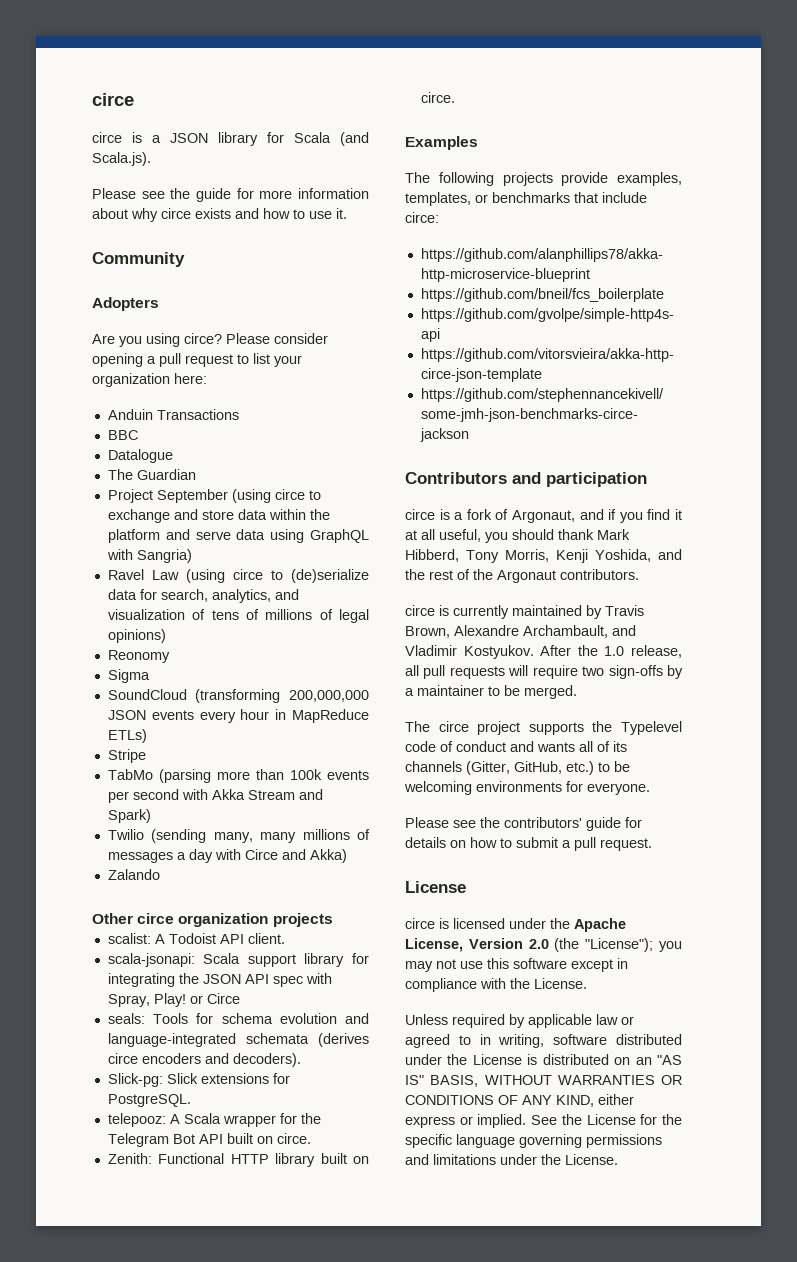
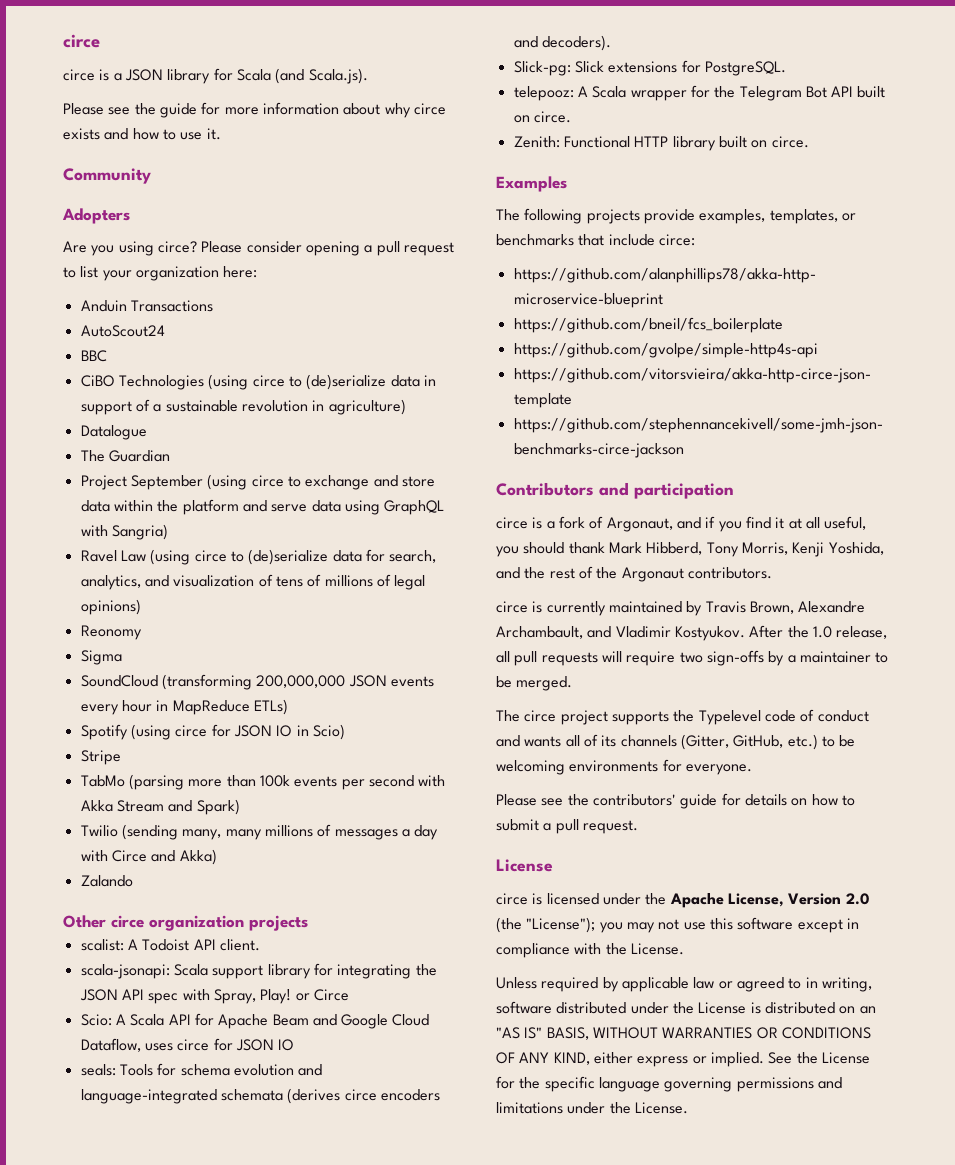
(239, 414) none -> [80,325,165,337] // AutoScout24
(138, 435) none -> [80,374,436,390] [80,399,406,415] // CiBO Technologies (using circe to (de)serialize data in support of a sustainable revolution in agriculture)
(147, 736) none -> [80,724,345,740] // Spotify (using circe for JSON IO in Scio)
(240, 998) none -> [80,1013,430,1029] [80,1038,295,1052] // Scio: A Scala API for Apache Beam and Google Cloud Dataflow, uses circe for JSON IO

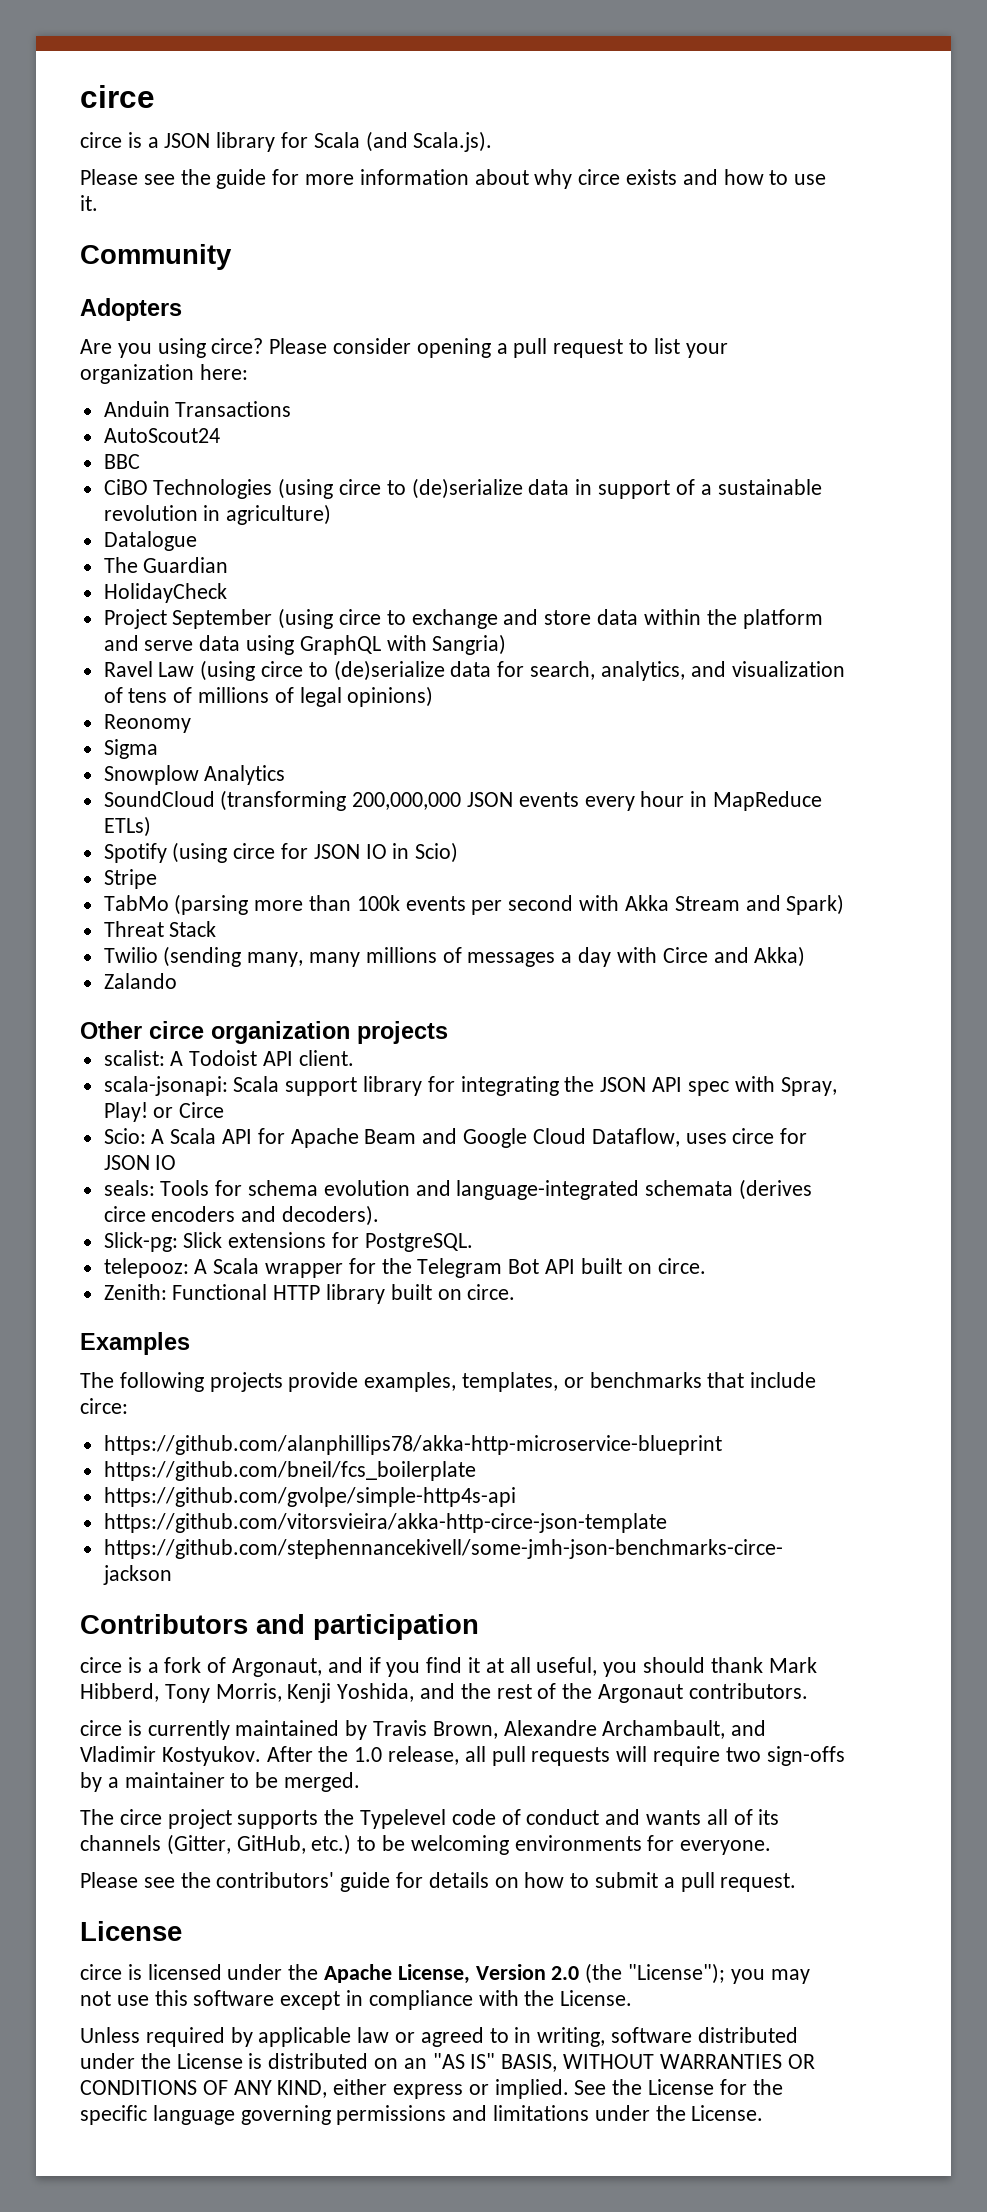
(170, 456) none -> [103,583,227,603] // HolidayCheck
(122, 657) none -> [103,765,286,785] // Snowplow Analytics
(240, 807) none -> [103,921,217,937] // Threat Stack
____________________
* _TASK BRIEF_: Supply the number of lines above that contain the word "using", and nothing else.

* _OUTPUT FOR THIS EXERCISE_: 2